Author
Listed:
- L. Rettig
(Fakultät für Physik, Universität Duisburg-Essen
Fachbereich Physik, Freie Universität Berlin
Present address: Swiss Light Source, Paul Scherrer Institut, CH-5232 Villigen PSI, Switzerland)
- R. Cortés
(Fachbereich Physik, Freie Universität Berlin
Fritz-Haber-Institut der MPG
Present address: Physical Review Letters, American Physical Society, 1 Research Road, Ridge, 11961 New York, USA)
- J.-H. Chu
(Geballe Laboratory for Advanced Materials
SLAC National Accelerator Laboratory, Stanford Institute for Material and Energy Sciences)
- I. R. Fisher
(Geballe Laboratory for Advanced Materials
SLAC National Accelerator Laboratory, Stanford Institute for Material and Energy Sciences)
- F. Schmitt
(Geballe Laboratory for Advanced Materials)
- R. G. Moore
(SLAC National Accelerator Laboratory, Stanford Institute for Material and Energy Sciences)
- Z.-X. Shen
(Geballe Laboratory for Advanced Materials
SLAC National Accelerator Laboratory, Stanford Institute for Material and Energy Sciences)
- P. S. Kirchmann
(SLAC National Accelerator Laboratory, Stanford Institute for Material and Energy Sciences)
- M. Wolf
(Fachbereich Physik, Freie Universität Berlin
Fritz-Haber-Institut der MPG)
- U. Bovensiepen
(Fakultät für Physik, Universität Duisburg-Essen
Fachbereich Physik, Freie Universität Berlin)
Abstract
Non-equilibrium conditions may lead to novel properties of materials with broken symmetry ground states not accessible in equilibrium as vividly demonstrated by non-linearly driven mid-infrared active phonon excitation. Potential energy surfaces of electronically excited states also allow to direct nuclear motion, but relaxation of the excess energy typically excites fluctuations leading to a reduced or even vanishing order parameter as characterized by an electronic energy gap. Here, using femtosecond time- and angle-resolved photoemission spectroscopy, we demonstrate a tendency towards transient stabilization of a charge density wave after near-infrared excitation, counteracting the suppression of order in the non-equilibrium state. Analysis of the dynamic electronic structure reveals a remaining energy gap in a highly excited transient state.
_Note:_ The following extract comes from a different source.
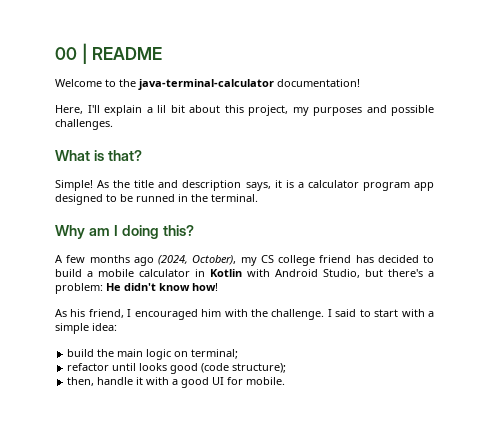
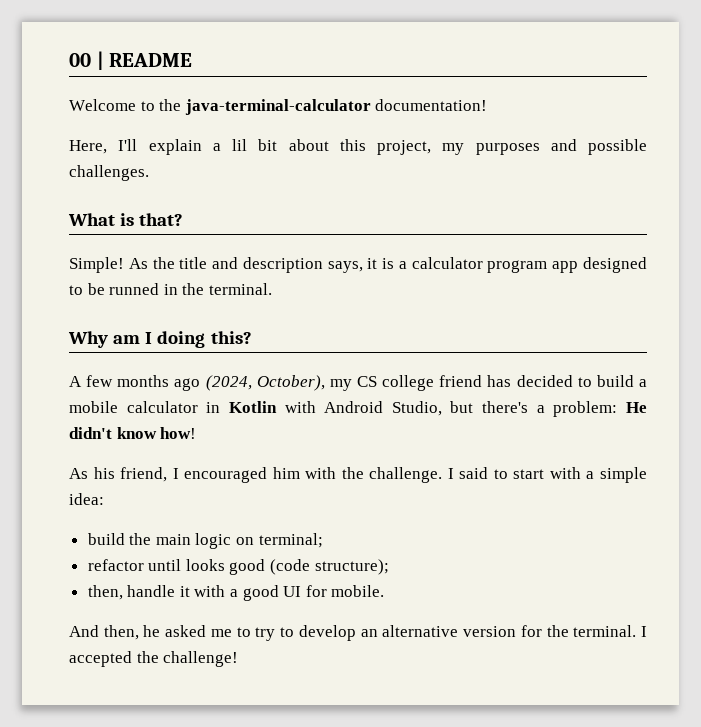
+ And then, he asked me to try to develop an alternative version for the terminal. I accepted the challenge!

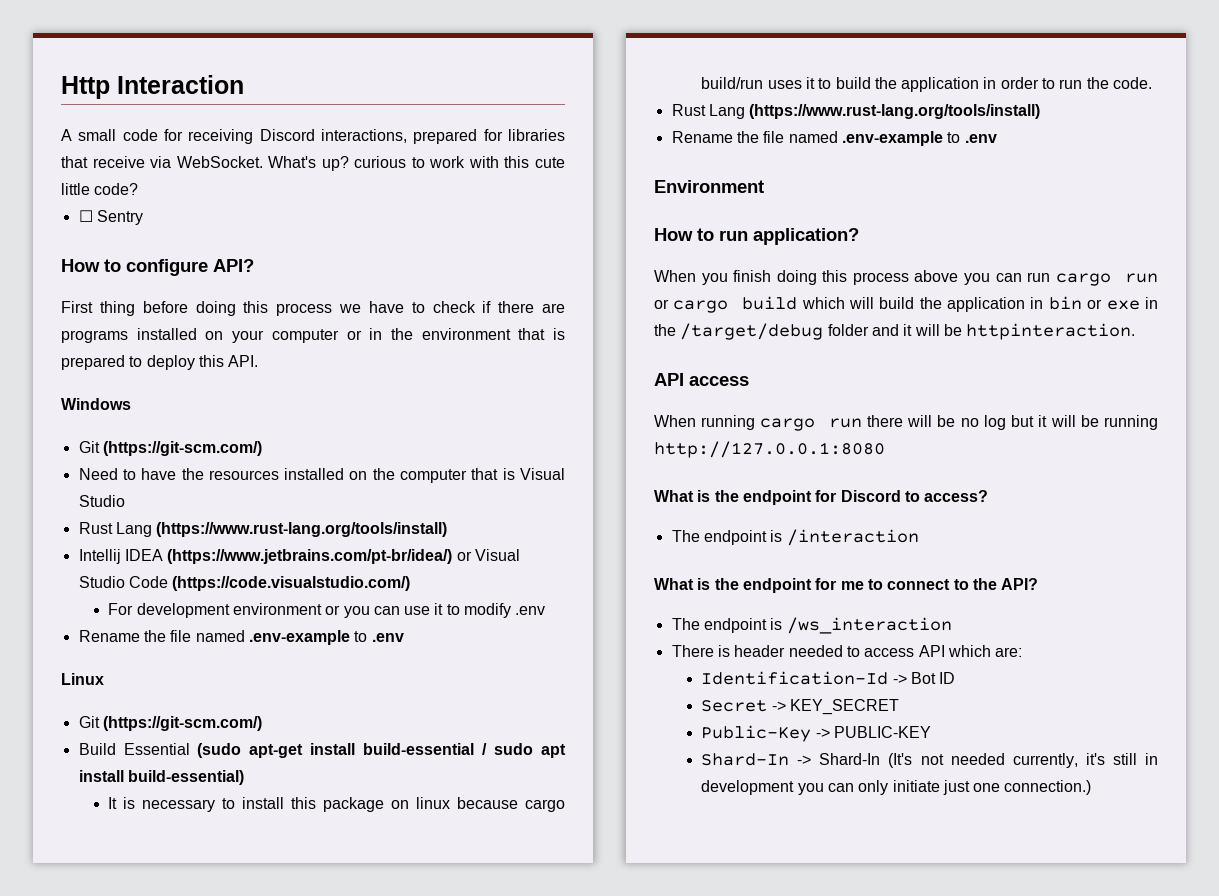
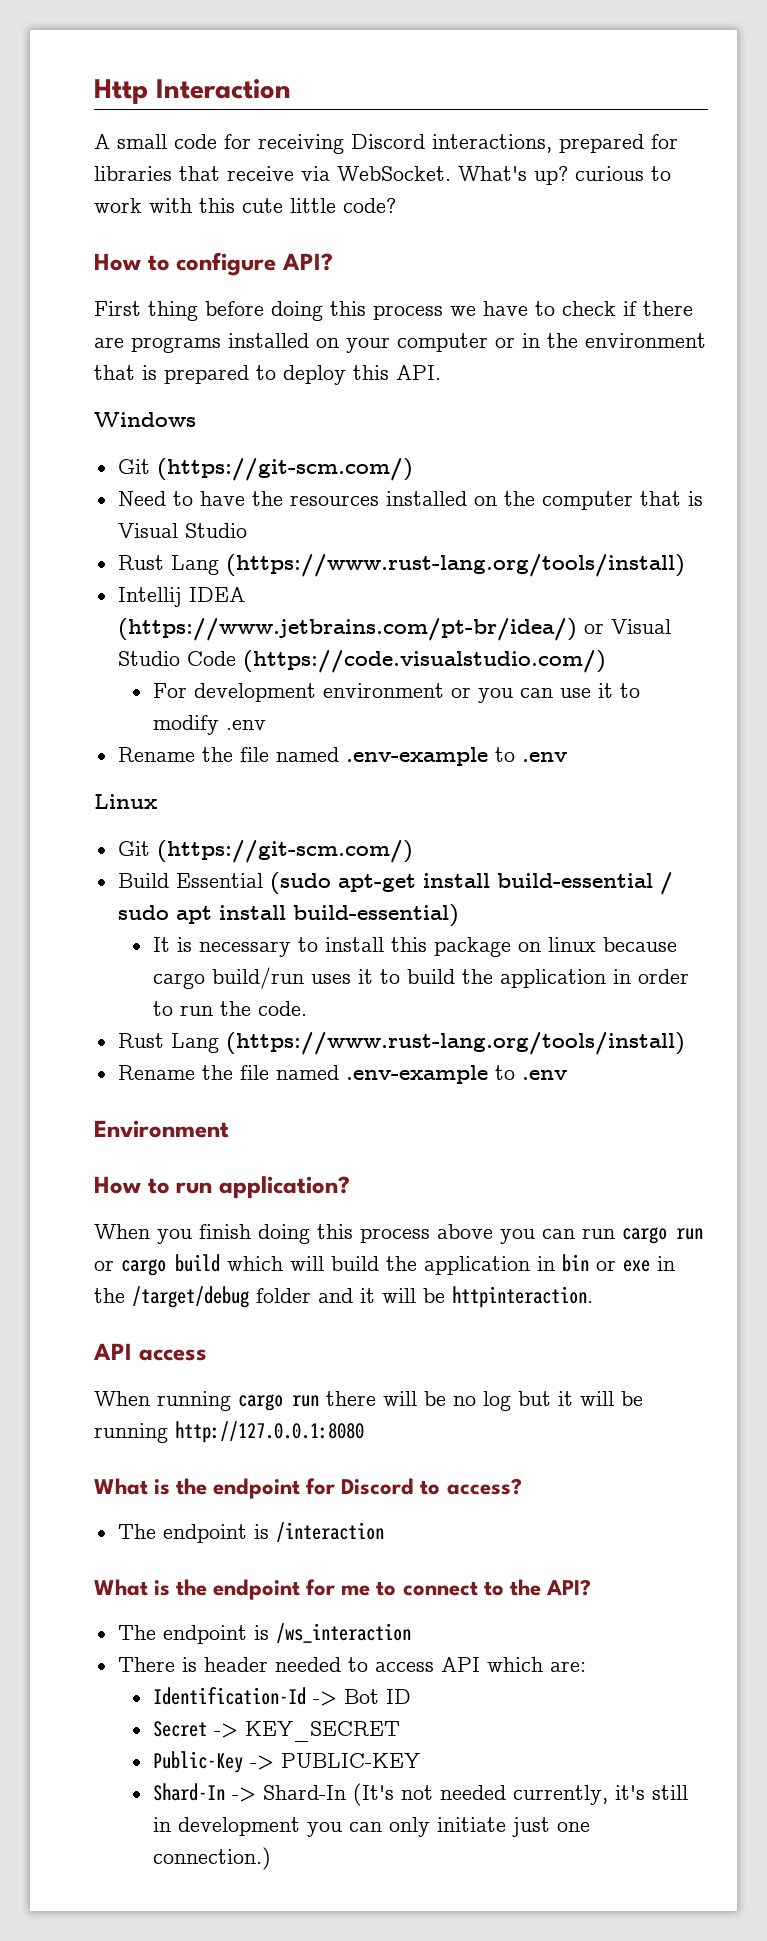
- ☐ Sentry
Our observation can be explained by a competition between fluctuations in the electronically excited state, which tend to reduce order, and transiently enhanced Fermi surface nesting stabilizing the order.
Suggested Citation
L. Rettig & R. Cortés & J.-H. Chu & I. R. Fisher & F. Schmitt & R. G. Moore & Z.-X. Shen & P. S. Kirchmann & M. Wolf & U. Bovensiepen, 2016.
"Persistent order due to transiently enhanced nesting in an electronically excited charge density wave,"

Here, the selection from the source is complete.